Browne is fifty-two years old, with a documented history of treatment for hypertension, obesity, diabetes, hyperlipidemia, asthma, pancreatitis, and sleep apnea. Doc. No. 138 at 14-15; Doc. No. 138-1. At least several of these conditions put Browne at an elevated risk of suffering serious illness or death, should he contract COVID-19. Doc. No. 138 at 15 (citing medical studies and statements by the CDC and the WHO). On May 17, 2020, Browne wrote to the warden at FCI Fort Dix to request compassionate release, citing his medical history and his inability to practice social distancing while incarcerated. Doc. No. 141-1. That request was denied five days later. Doc. No. 147 at 1; Doc. No. 147-1.
On June 1, 2020, Browne filed a Motion for Compassionate Release in which he asks the Court to reduce his sentence "to time served followed by three years of supervised release with the first six months on home confinement." Id. at 25. His request arises under a provision in 18 U.S.C. § 3582(c) that allows for modification of imposed terms of imprisonment if "extraordinary and compelling reasons warrant such a reduction." Browne supported his motion with BOP medical records, Doc. No. 138-1, and shortly thereafter supplemented his request with additional BOP documents, Doc. No. 141.
To the extent Browne's supplement was documented as a separate motion, the clerk shall TERMINATE the motion (Doc. No. 141), as the submission does not include a new request, but merely provides additional documents that further support Browne's previously filed motion for compassionate release (Doc. No. 138) that is the subject of this Order.
The government opposed Browne's motion on June 7, 2020, arguing that Browne failed to exhaust his administrative rights to appeal, as § 3582(c)(1)(A) requires; that such failure renders this Court unable to grant the relief Browne seeks; and that Browne's medical conditions do not amount to the sort of extraordinary and compelling reason that would warrant a reduction in his sentence. Doc. No. 143. On June 11, 2020, Browne filed a reply brief responding to the government's jurisdictional and merits arguments. Doc. No. 147. Today, Browne filed a second supplemental memorandum supporting his motion. Doc. No. 148. The motion is ripe, and the Court resolves it on the papers.

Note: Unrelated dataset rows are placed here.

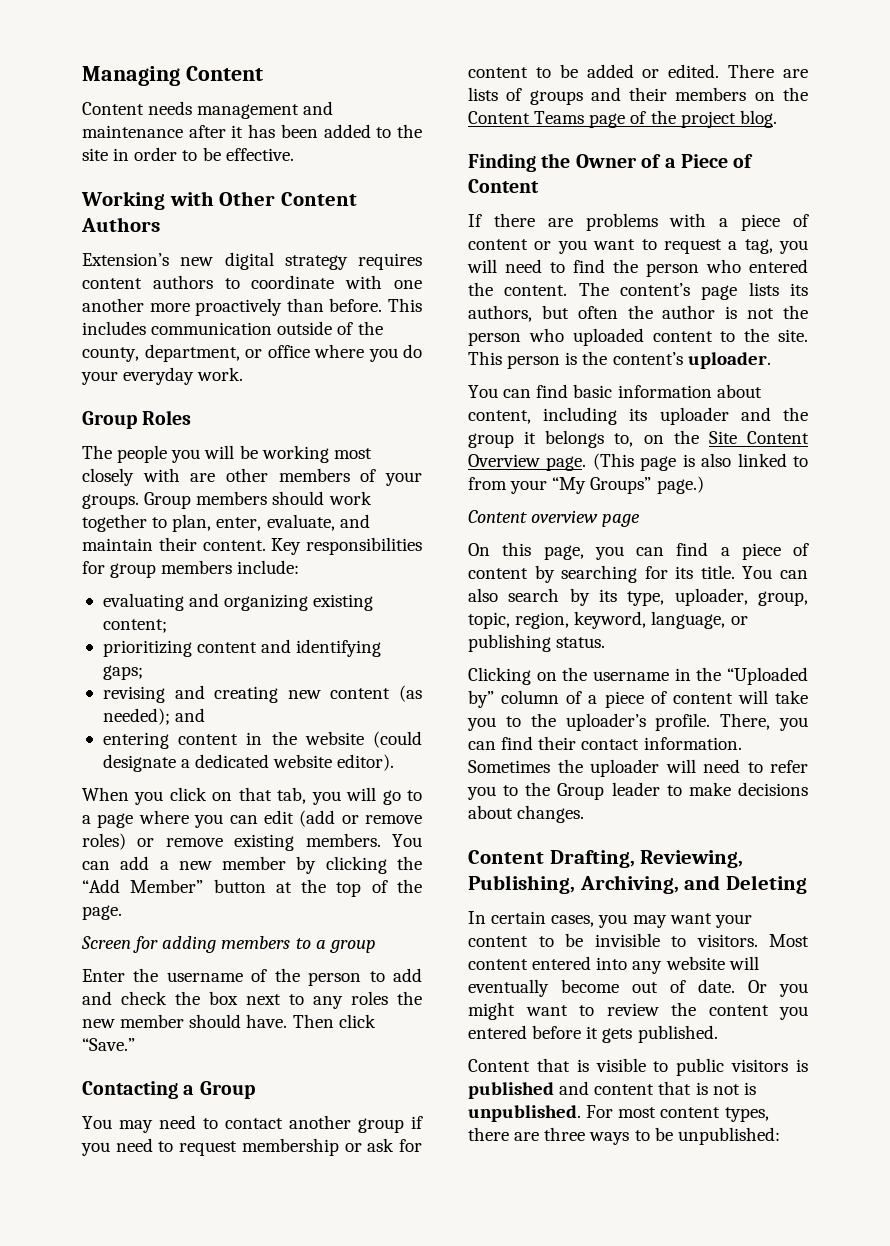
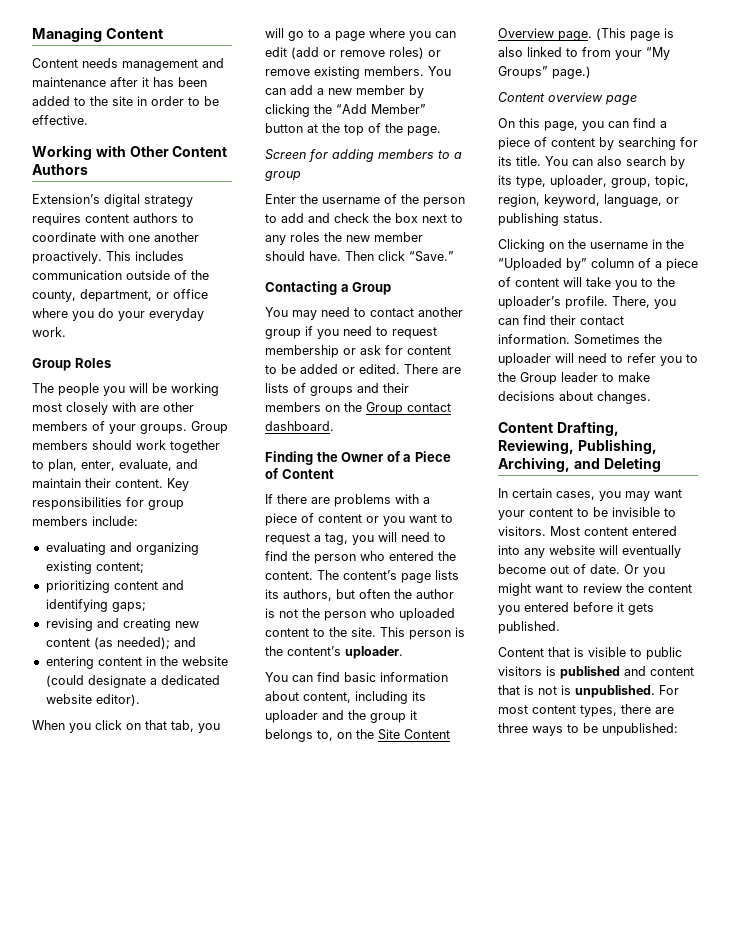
- Extension’s new digital strategy requires content authors to coordinate with one another more proactively than before.
+ Extension’s digital strategy requires content authors to coordinate with one another proactively.
- There are lists of groups and their members on the Content Teams page of the project blog.
+ There are lists of groups and their members on the Group contact dashboard.

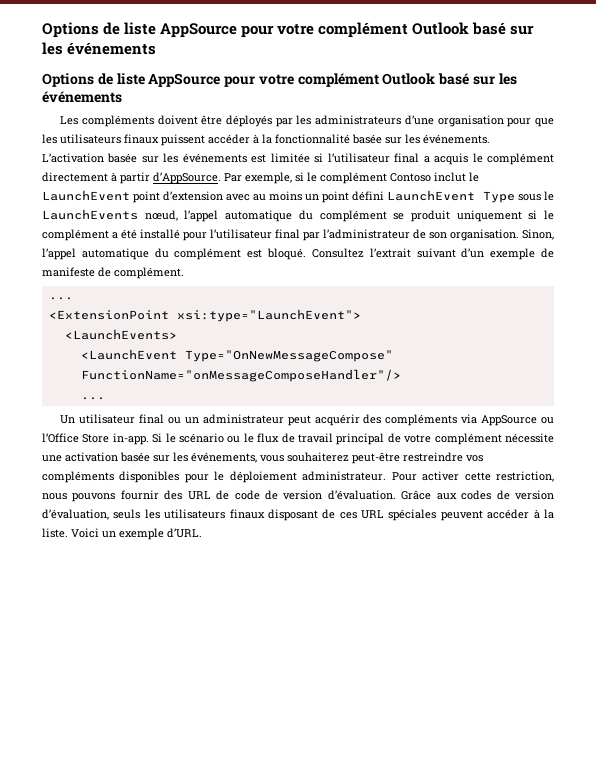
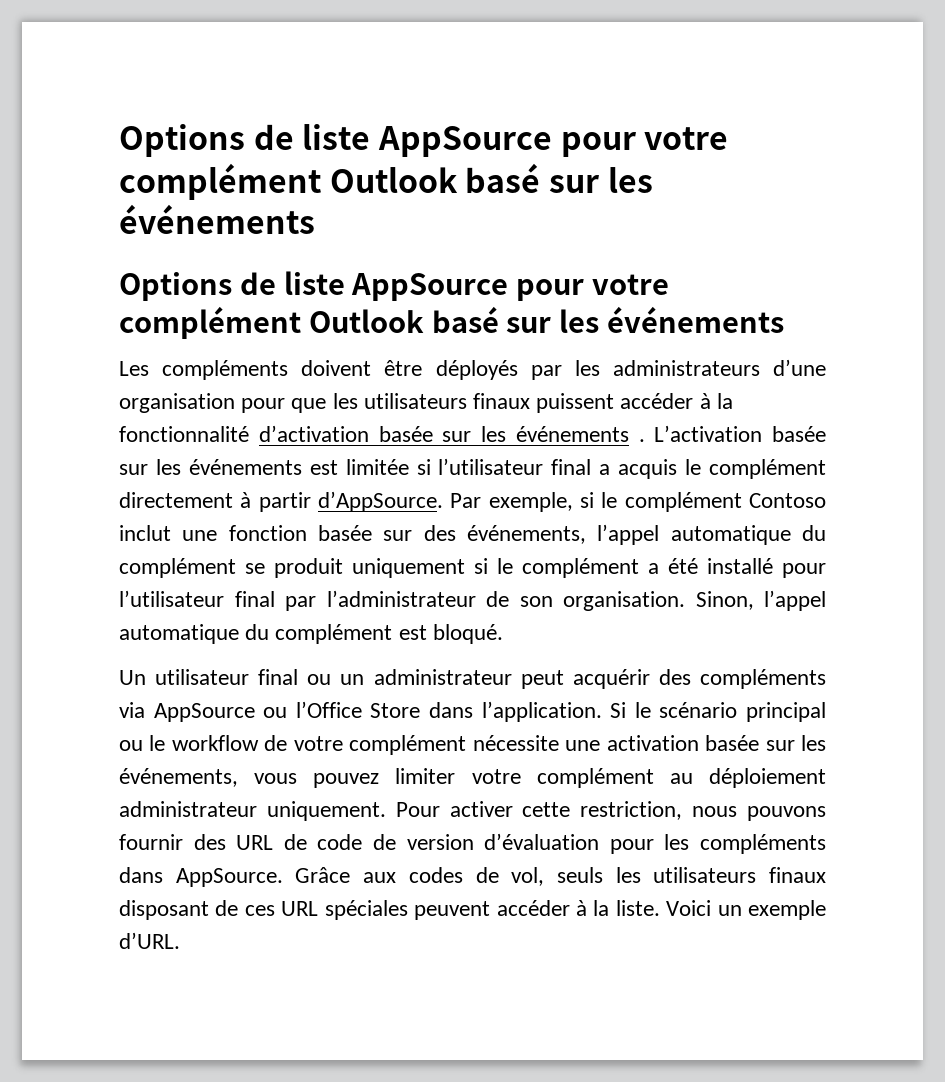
- Les compléments doivent être déployés par les administrateurs d’une organisation pour que les utilisateurs finaux puissent accéder à la fonctionnalité basée sur les événements.
+ Les compléments doivent être déployés par les administrateurs d’une organisation pour que les utilisateurs finaux puissent accéder à la fonctionnalité d’activation basée sur les événements .
- Par exemple, si le complément Contoso inclut le LaunchEvent point d’extension avec au moins un point défini LaunchEvent Type sous le LaunchEvents nœud, l’appel automatique du complément se produit uniquement si le complément a été installé pour l’utilisateur final par l’administrateur de son organisation.
+ Par exemple, si le complément Contoso inclut une fonction basée sur des événements, l’appel automatique du complément se produit uniquement si le complément a été installé pour l’utilisateur final par l’administrateur de son organisation.
- Consultez l’extrait suivant d’un exemple de manifeste de complément.
- ...
- <ExtensionPoint xsi:type="LaunchEvent">
- <LaunchEvents>
- <LaunchEvent Type="OnNewMessageCompose" FunctionName="onMessageComposeHandler"/>
- ...
- Un utilisateur final ou un administrateur peut acquérir des compléments via AppSource ou l’Office Store in-app.
+ Un utilisateur final ou un administrateur peut acquérir des compléments via AppSource ou l’Office Store dans l’application.
- Si le scénario ou le flux de travail principal de votre complément nécessite une activation basée sur les événements, vous souhaiterez peut-être restreindre vos compléments disponibles pour le déploiement administrateur.
+ Si le scénario principal ou le workflow de votre complément nécessite une activation basée sur les événements, vous pouvez limiter votre complément au déploiement administrateur uniquement.
- Pour activer cette restriction, nous pouvons fournir des URL de code de version d’évaluation.
+ Pour activer cette restriction, nous pouvons fournir des URL de code de version d’évaluation pour les compléments dans AppSource.
- Grâce aux codes de version d’évaluation, seuls les utilisateurs finaux disposant de ces URL spéciales peuvent accéder à la liste.
+ Grâce aux codes de vol, seuls les utilisateurs finaux disposant de ces URL spéciales peuvent accéder à la liste.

The issues are amply briefed by the parties. Neither party has requested oral argument or sought an evidentiary hearing.
II. DISCUSSION
A. Exhaustion and Jurisdiction
Before turning to the merits of Browne's request, both parties addressed this Court's jurisdiction to consider the request in the first instance, in light of the relevant statutory language. The relevant provision of the sentencing statute Browne invokes provides as follows:
[T]he court, . . . upon motion of the defendant after the defendant has fully exhausted all administrative rights to appeal a failure of the [BOP] to bring a motion on the defendant's behalf or the lapse of 30 days from the receipt of such a request by the warden of the defendant's facility, whichever is earlier , may reduce the term of imprisonment . . . after considering the factors set forth in section 3553(a) to the extent that they are applicable, if it finds that . . . extraordinary and compelling reasons warrant such a reduction . . . .§ 3582(c)(1)(A)(i) (emphasis added). At the time the motion was filed, Browne had neither "exhausted all administrative rights to appeal" the BOP's failure to make a compassionate release request on his behalf, nor waited thirty days after presenting his parallel request to the warden at FCI Fort Dix. Browne urged the Court to act on his request anyway, arguing at length—and adeptly—that the "exhaust or wait" language in § 3582(c)(1)(A) is subject to equitable exceptions and should be waived here. Doc. No. 138 at 17-21. In response, the government contended that the failure to exhaust and the passage of fewer than thirty days stripped this Court of jurisdiction to entertain Browne's motion. Doc. No. 143 at 6-11.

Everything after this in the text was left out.